Debbie Teague, who has been part of the music ministry at First Baptist since 1984, has been part of The Tree for all 20 years.
Over that time, she says, they’ve gotten more efficient, learning which things work and which don’t.
“We know what to expect,” she says. “There are fewer surprises. We try to look ahead and cover all the bases ahead of time.”
Every year, a real baby plays Jesus, and usually that works fine, but one year, “sweet baby Jesus was not happy” and screamed throughout the service, Teague says, continuing even outside the sanctuary after his mother whisked him away.
Robbins remembers hearing about a rehearsal one year before he was director when one of the Wise Men — “in this case a wise guy,” he says — came to rehearsal in a fireman’s hat featuring a flashing light.
When asked why, he said it was because “we come from a fahr.”
“Thankfully, that was in a rehearsal, not a service,” Robbins says.
It’s also become a tradition with the girls who play angels in the biblical drama to act out the line “the heavens explode.”
“They’re back there ‘exploding,’” Robbins says. “The congregation can’t see them, but the choir can.”

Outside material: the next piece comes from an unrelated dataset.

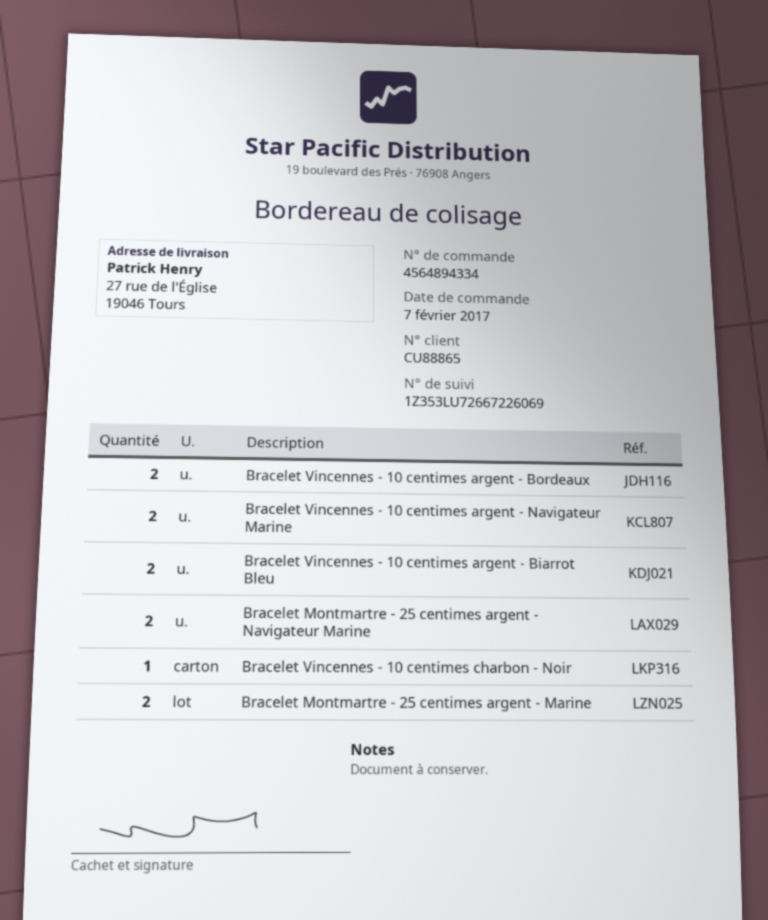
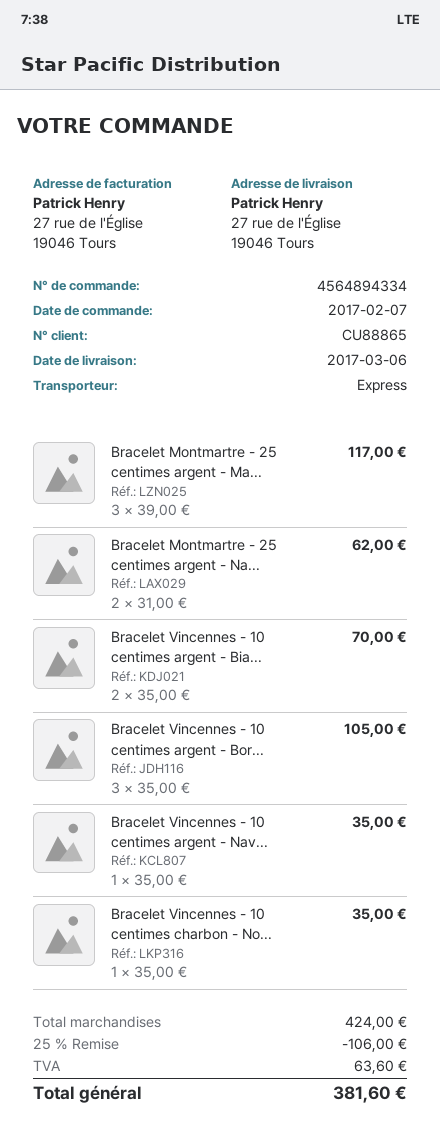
Bracelet Vincennes - 10 centimes argent - Bordeaux: 2 -> 3
Bracelet Vincennes - 10 centimes argent - Navigateur Marine: 2 -> 1
Bracelet Montmartre - 25 centimes argent - Marine: 2 -> 3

Sometimes, though, everyone is reminded of the real reason for the service.
“We have a devotional time before every service,” Robbins says. “Before we go out, we meet in the back of the chapel and pray together and talk about people we know that are going to be at the service who need special prayer.”
One choir member, he said, shared about how her husband had been saved as a result of one of the services, and how meaningful The Tree has been for her as a result of that experience.
Performances are at 7 p.m. Dec.1; 8 p.m. Dec. 2; 5:30 and 8 p.m. Dec. 3; 5:30 and 8 p.m. Dec. 4 and 8 p.m. Dec. 5.
Tickets are available at the music office of First Baptist Church, 223 N. Fulton St. Call 704-633-0431 for information and ask to speak to Debbie or Russ.